TASK PROMPT:
If a line in the listing carries the word "needs", return a copy of that line.

GIVEN RECORDS:
▬▬▬▬▬▬

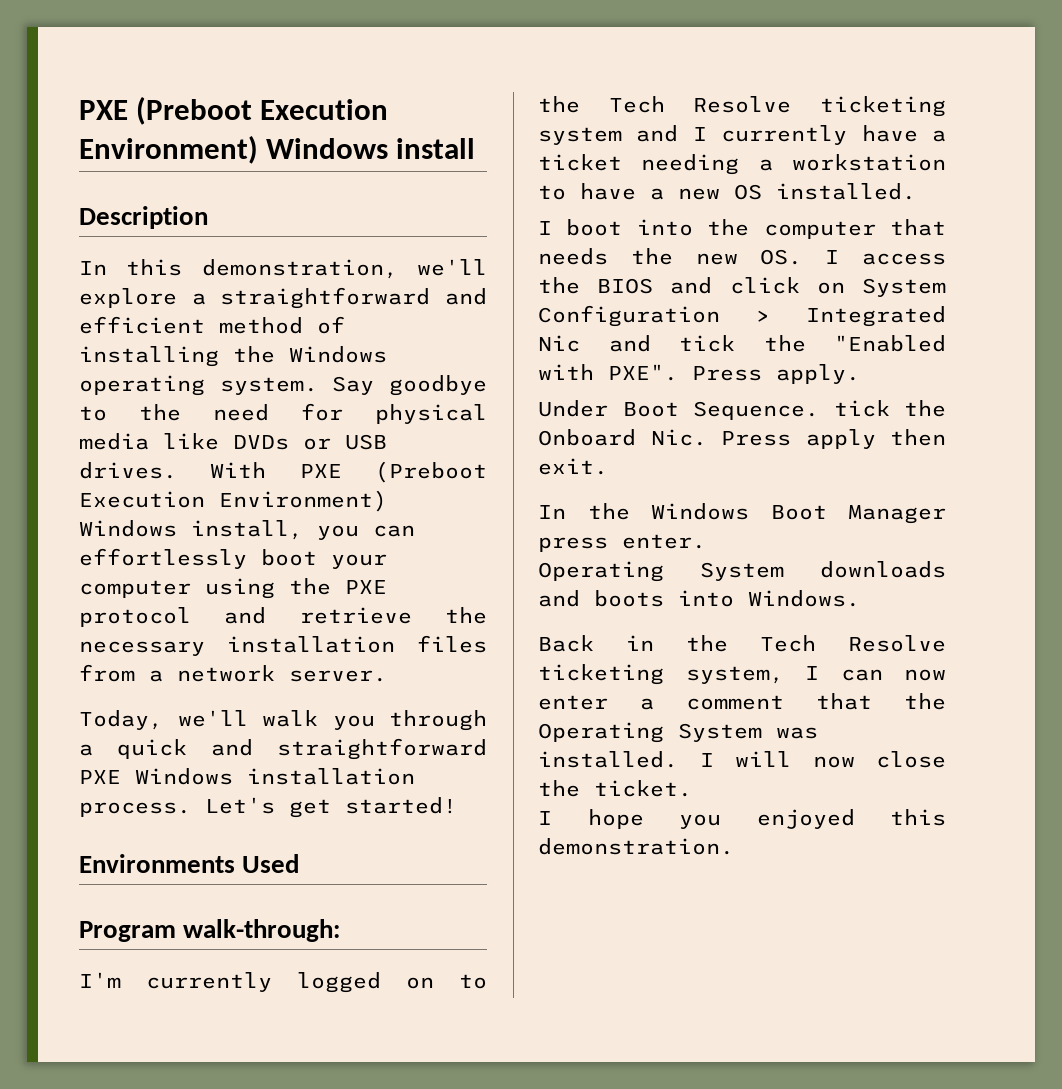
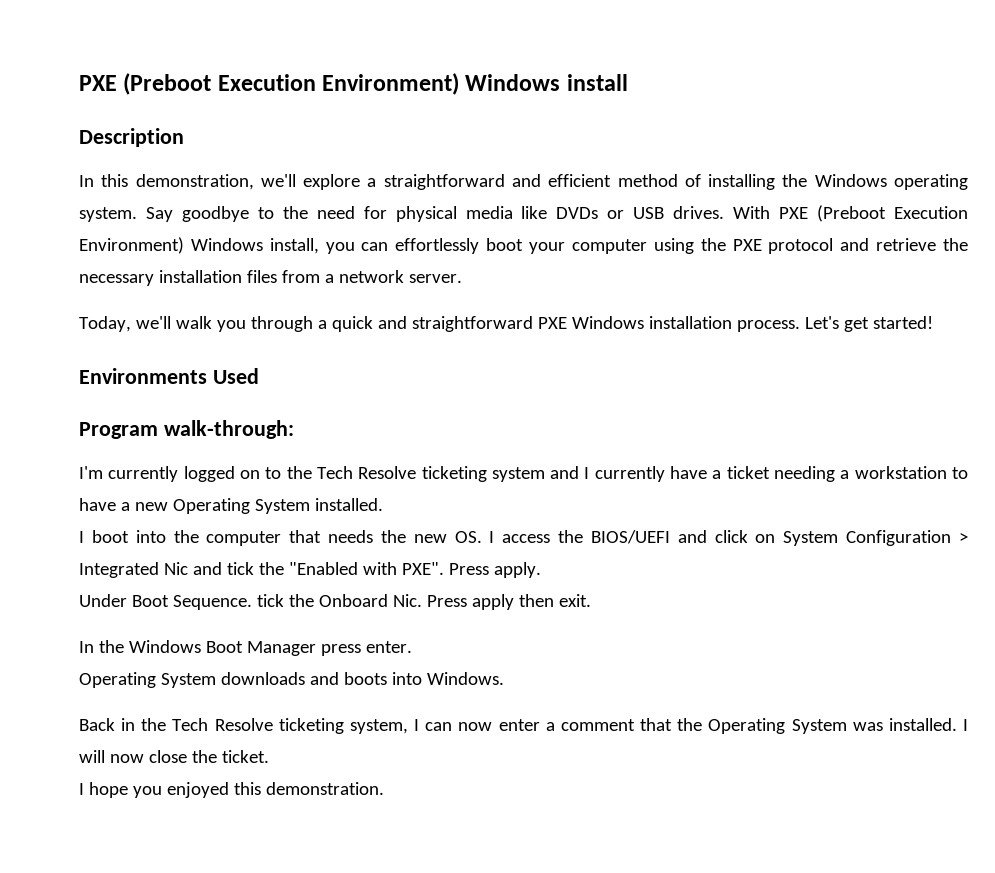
- I'm currently logged on to the Tech Resolve ticketing system and I currently have a ticket needing a workstation to have a new OS installed.
+ I'm currently logged on to the Tech Resolve ticketing system and I currently have a ticket needing a workstation to have a new Operating System installed.
- I boot into the computer that needs the new OS. I access the BIOS and click on System Configuration > Integrated Nic and tick the "Enabled with PXE".
+ I boot into the computer that needs the new OS. I access the BIOS/UEFI and click on System Configuration > Integrated Nic and tick the "Enabled with PXE".

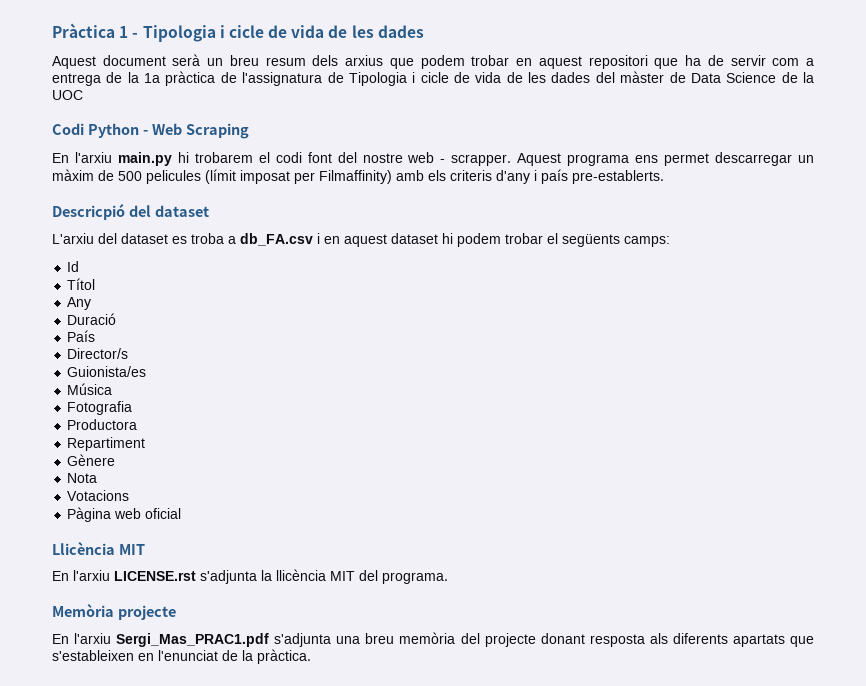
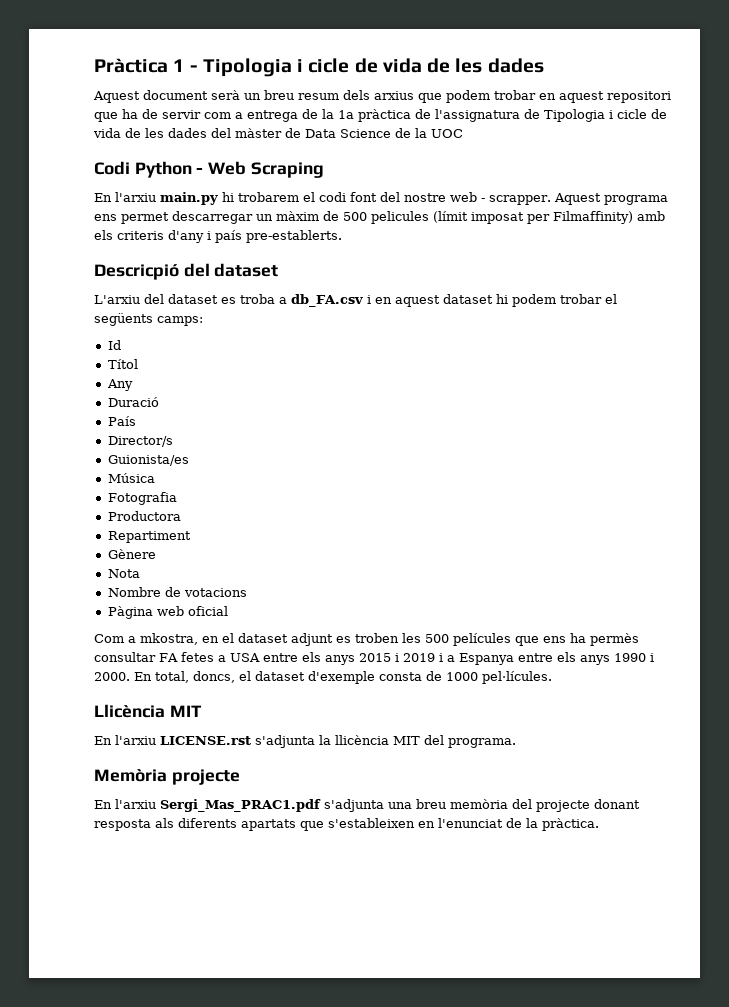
- Votacions
+ Nombre de votacions
+ Com a mkostra, en el dataset adjunt es troben les 500 películes que ens ha permès consultar FA fetes a USA entre els anys 2015 i 2019 i a Espanya entre els anys 1990 i 2000. En total, doncs, el dataset d'exemple consta de 1000 pel·lícules.

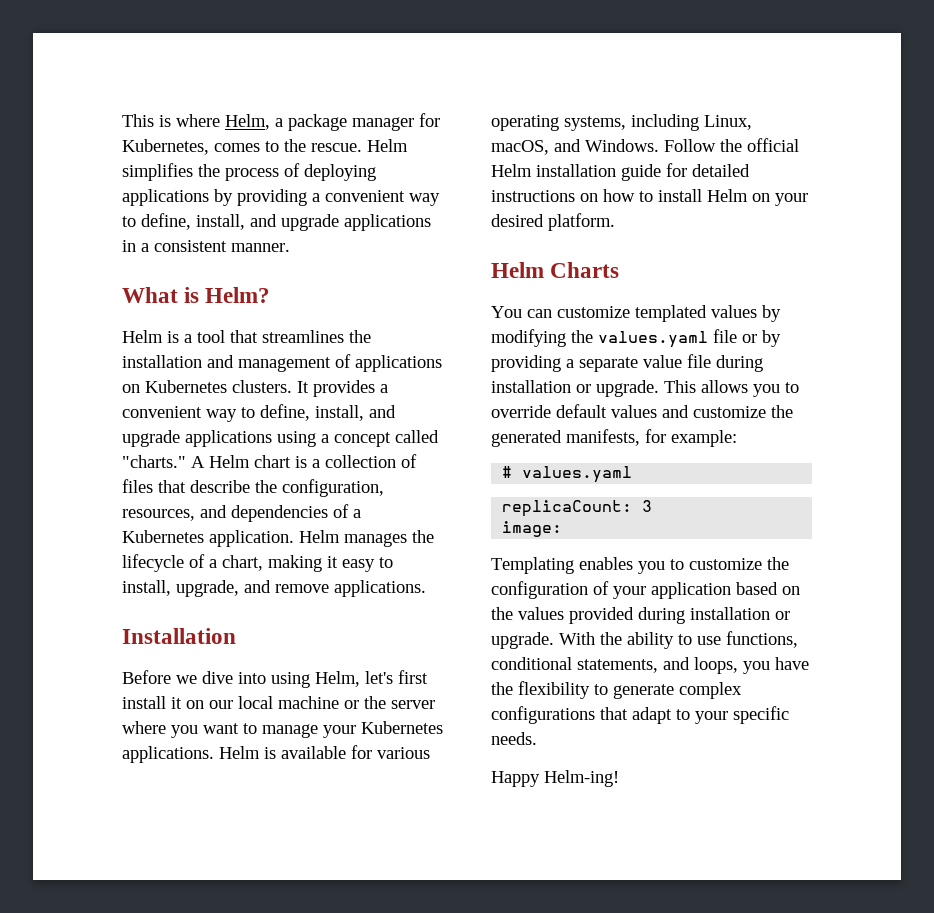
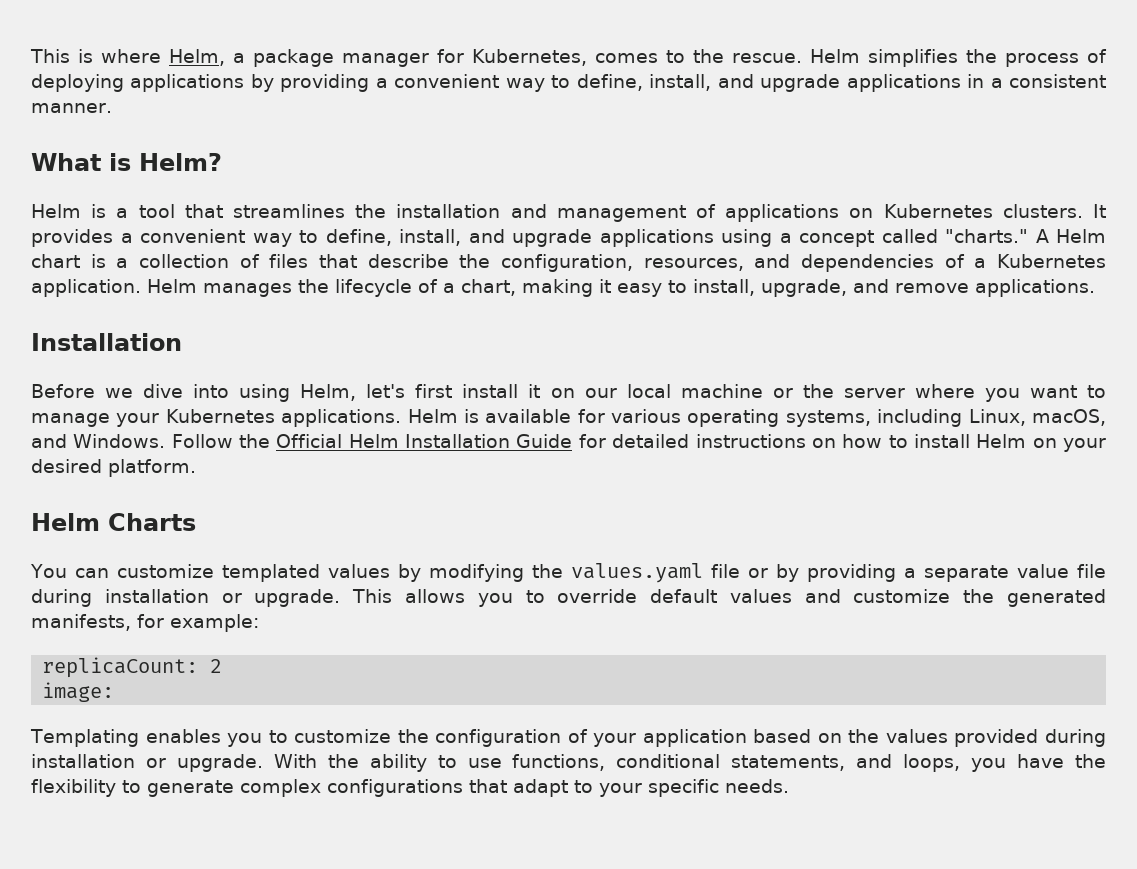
- Follow the official Helm installation guide for detailed instructions on how to install Helm on your desired platform.
+ Follow the Official Helm Installation Guide for detailed instructions on how to install Helm on your desired platform.
- # values.yaml
- replicaCount: 3
+ replicaCount: 2
- Happy Helm-ing!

▬▬▬▬▬▬

RESPONSE:
- I boot into the computer that needs the new OS. I access the BIOS and click on System Configuration > Integrated Nic and tick the "Enabled with PXE".
+ I boot into the computer that needs the new OS. I access the BIOS/UEFI and click on System Configuration > Integrated Nic and tick the "Enabled with PXE".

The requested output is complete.